项目作者: bondhugula

项目描述 :
Pluto: An automatic polyhedral parallelizer and locality optimizer
高级语言: C
项目地址: git://github.com/bondhugula/pluto.git
创建时间: 2016-12-09T09:35:40Z
项目社区:https://github.com/bondhugula/pluto

开源协议:MIT License

下载


Pluto

Overview


PLUTO is an automatic parallelization tool based on the polyhedral
model
. The polyhedral model for compiler optimization
provides an abstraction to perform high-level transformations such as loop-nest
optimization and parallelization on affine loop nests. Pluto transforms C
programs from source to source for coarse-grained parallelism and data locality
simultaneously. The core transformation framework mainly works by finding affine
transformations for efficient tiling. The scheduling algorithm used by Pluto has
been published in [1]. OpenMP parallel code for multicores can be automatically
generated from sequential C program sections. Outer (communication-free), inner,
or pipelined parallelization is achieved purely with OpenMP parallel for
pragrams; the code is also optimized for locality and made amenable for
auto-vectorization. An experimental evaluation and comparison with previous
techniques can be found in [2]. Though the tool is fully automatic (C to OpenMP
C), a number of options are provided (both command-line and through meta files)
to tune aspects like tile sizes, unroll factors, and outer loop fusion
structure. Cloog is used for code
generation.

  1. Automatic Transformations for Communication-Minimized Parallelization and
    Locality Optimization in the Polyhedral Modelm
    Uday Bondhugula, M. Baskaran, S. Krishnamoorthy, J. Ramanujam, A. Rountev, and P. Sadayappan.
    International Conference on Compiler Construction (ETAPS CC), Apr 2008,
    Budapest, Hungary.

  2. A Practical Automatic Polyhedral Parallelizer and Locality Optimizer
    Uday Bondhugula, A. Hartono, J. Ramanujan, P. Sadayappan. ACM SIGPLAN
    Programming Languages Design and Implementation (PLDI), Jun 2008, Tucson,
    Arizona.

This package includes both the tool pluto, and libpluto. The pluto tool is a
source-to-source transformer meant to be run via the polycc script, libpluto
provides a thread-safe library interface.

Pluto build and
test

Check format with clang-format

License

Pluto and libpluto are available under the MIT LICENSE. Please see the file
LICENSE in the top-level directory for more details.

Installing Pluto

Prerequisites

A Linux distribution. Pluto has been tested on x86 and x86-64 machines running
Fedora, Ubuntu, and CentOS.

  • In order to use the development version from Pluto’s git repository, automatic
    build system tools, including autoconf, automake, and libtool are needed.

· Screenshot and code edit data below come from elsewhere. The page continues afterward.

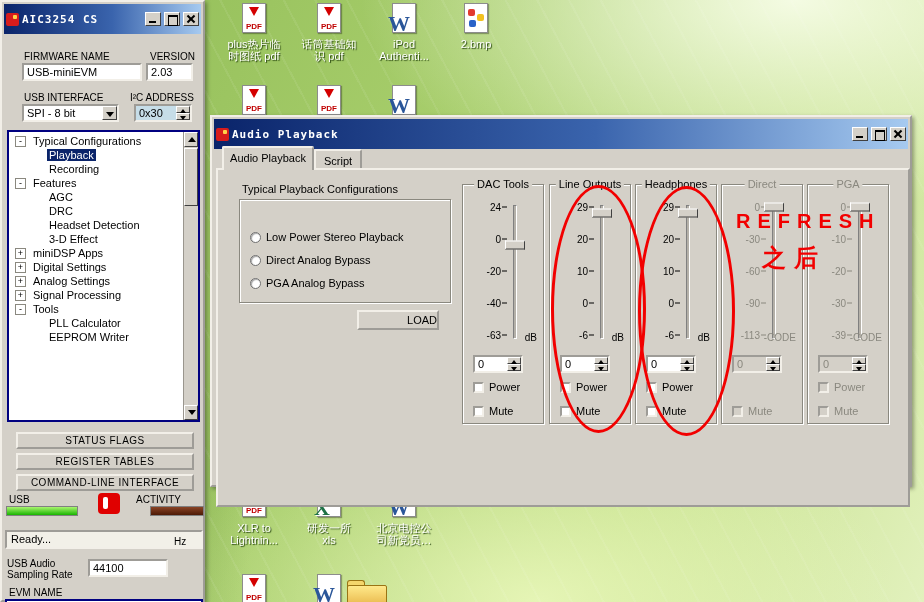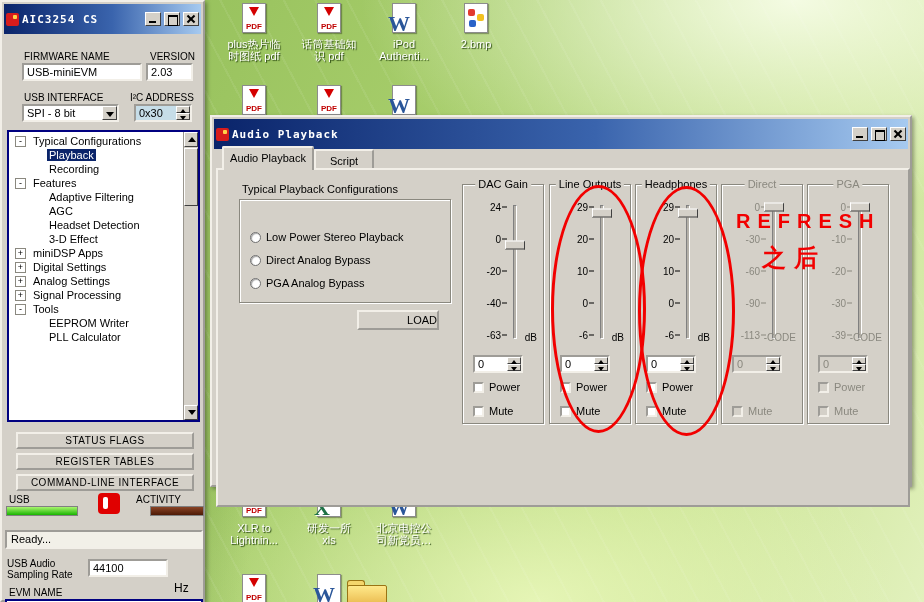--- a/index.html
+++ b/index.html
@@ -345,7 +345,7 @@
     </div>
 
     <div class="tab active" style="left:10px;top:29px;width:92px;height:24px">Audio Playback</div>
-    <div class="tab" style="left:102px;top:32px;width:60px;height:21px">Script</div>
+    <div class="tab" style="left:102px;top:32px;width:48px;height:21px">Script</div>
 
     <div class="tabpanel">
       <span class="slab" style="left:24px;top:13px;font-size:11px">Typical Playback Configurations</span>

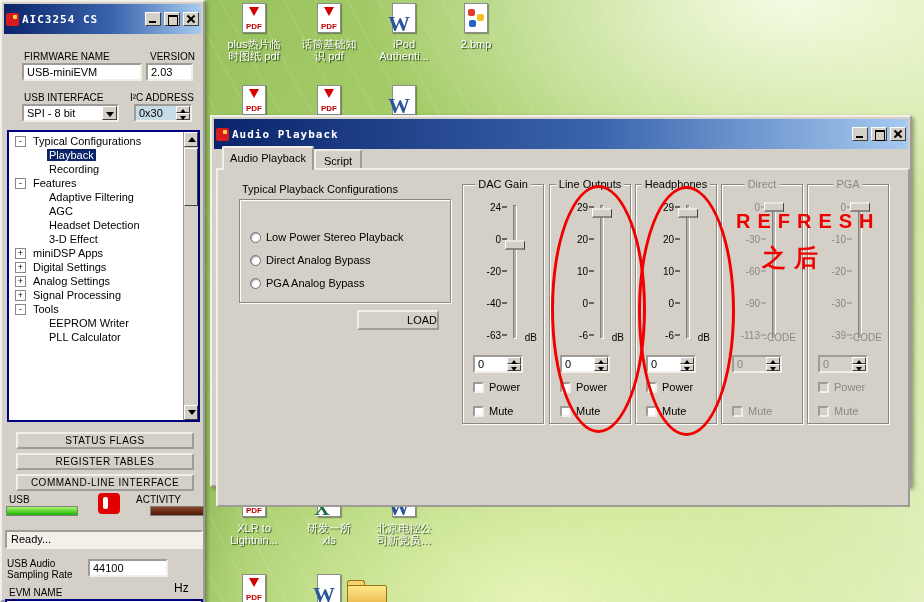--- a/index.html
+++ b/index.html
@@ -366,7 +366,7 @@
       <div class="pbtn raised" style="position:absolute;left:139px;top:140px;width:82px;height:20px;line-height:16px">LOAD</div>
 
       <div class="chan" style="left:244px">
-        <span class="chan-title">DAC Gain</span>
+        <span class="chan-title">DAC Tools</span>
         <div class="slider">
           <div class="ticks">
             <span class="tick" style="top:0%">24</span>

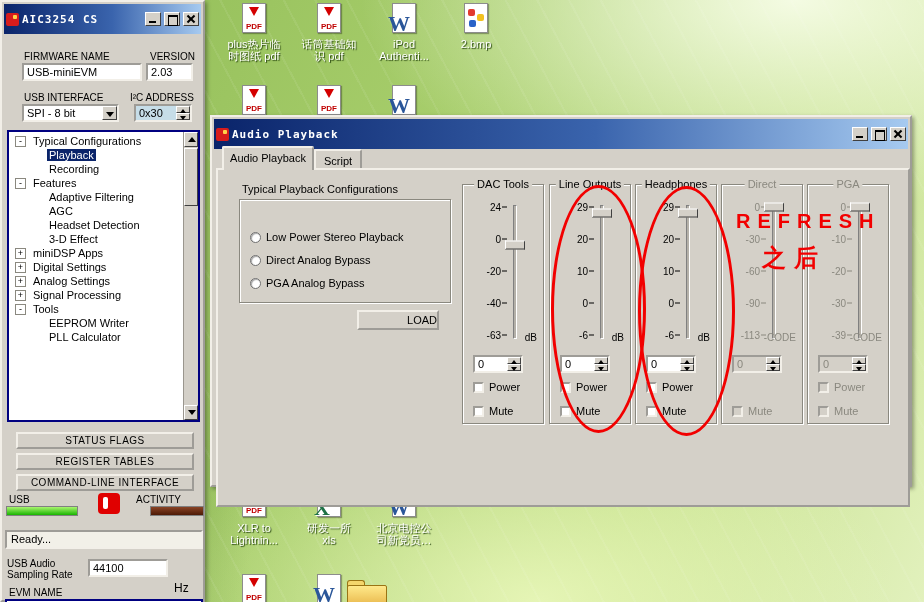--- a/index.html
+++ b/index.html
@@ -270,9 +270,6 @@
             <span class="tlab">Features</span>
           </div>
         <div class="trow child">
-            <span class="tlab">Adaptive Filtering</span>
-          </div>
-        <div class="trow child">
             <span class="tlab">AGC</span>
           </div>
         <div class="trow child">

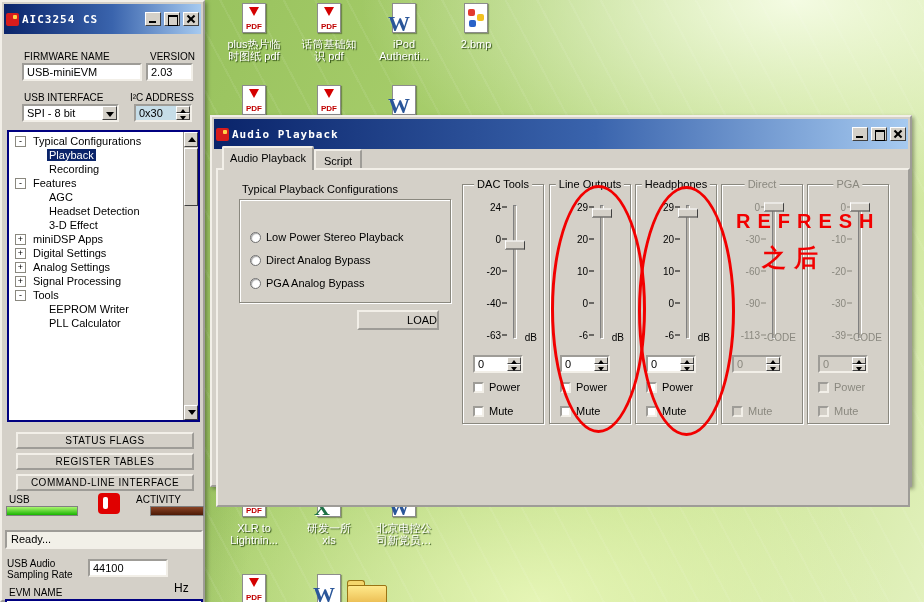--- a/index.html
+++ b/index.html
@@ -273,6 +273,9 @@
             <span class="tlab">AGC</span>
           </div>
         <div class="trow child">
+            <span class="tlab">DRC</span>
+          </div>
+        <div class="trow child">
             <span class="tlab">Headset Detection</span>
           </div>
         <div class="trow child">

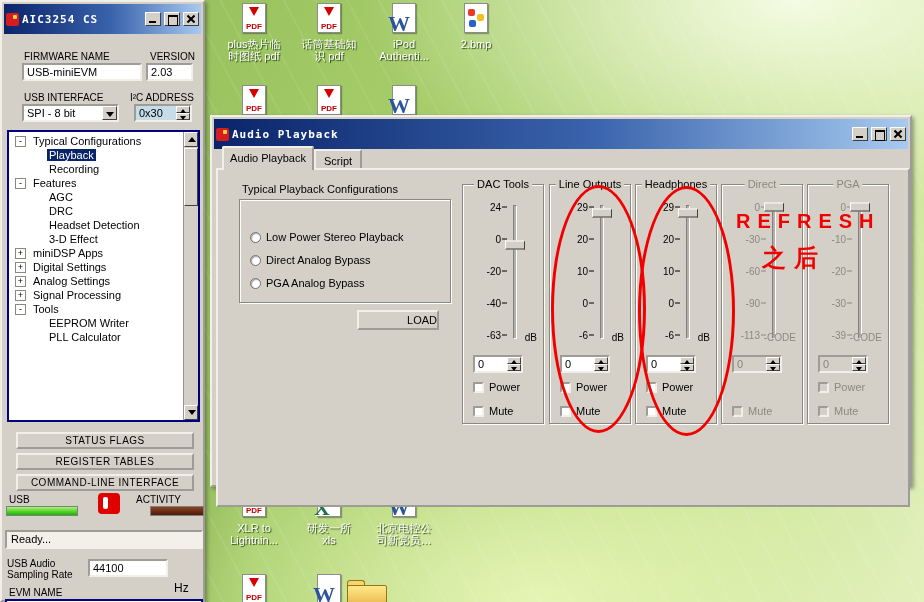--- a/index.html
+++ b/index.html
@@ -302,10 +302,10 @@
             <span class="tlab">Tools</span>
           </div>
         <div class="trow child">
+            <span class="tlab">PLL Calculator</span>
+          </div>
+        <div class="trow child">
             <span class="tlab">EEPROM Writer</span>
-          </div>
-        <div class="trow child">
-            <span class="tlab">PLL Calculator</span>
           </div>
       </div>
       <div class="treescroll">

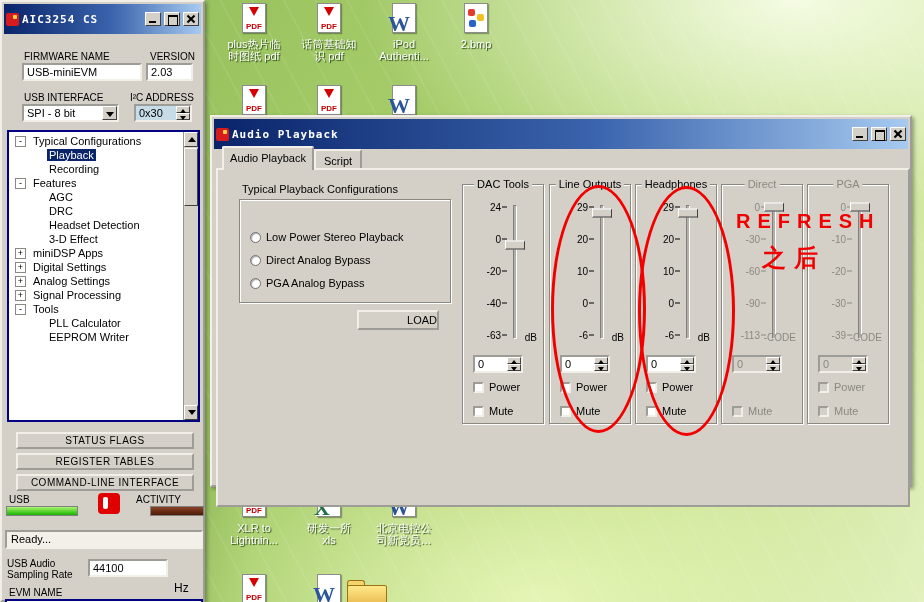--- a/index.html
+++ b/index.html
@@ -330,7 +330,7 @@
     <span class="slab two-line" style="left:5px;top:556px">USB Audio
 Sampling Rate</span>
     <div class="field sunken" style="left:86px;top:557px;width:80px">44100</div>
-    <span class="slab" style="left:172px;top:579px;font-size:12px">Hz</span>
+    <span class="slab" style="left:172px;top:534px;font-size:10px">Hz</span>
     <span class="slab" style="left:7px;top:585px">EVM NAME</span>
     <div class="evmbox"></div>
   </div>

  • LLVM/Clang 14.x (14.x recommended, 11.x, 12.x tested to work as well), along
    with its development/header files, is needed for the pet submodule. These
    packages are available in standard distribution repositories or could be
    installed by building LLVM and Clang from sources. See pet/README for
    additional detail. On most modern distributions, these can be installed from
    the repositories.

    Example:

    1. # On an Ubuntu.
    2. sudo apt install -y llvm-14-dev libclang-14-dev
    3. # On a Fedora.
    4. sudo dnf -y install llvm14-devel clang14-devel
  • LLVM FileCheck is used for Pluto’s test suite. (On a Fedora, this is part of
    the ‘llvm’ package.)

  • GMP (GNU multi-precision arithmetic library) is needed by ISL (one of the
    included libraries). If it’s not already on your system, it can be installed
    easily with, for eg., sudo yum -y install gmp gmp-devel on a Fedora (sudo apt-get install libgmp3-dev or something similar on an Ubuntu).

Pluto includes all polyhedral libraries on which it depends. See pet/README for
pet’s pre-requisites.

Building Pluto

Stable release:

Download the latest stable release from GitHub releases.

  1. $ tar zxvf pluto-<version>.tar.gz
  2. $ cd pluto-<version>/
  3. $ ./configure [--with-clang-prefix=<clang install location>]
  4. $ make
  5. $ make test

configure can be provided --with-isl-prefix=<isl install location> to build
with another isl, otherwise the bundled isl is used.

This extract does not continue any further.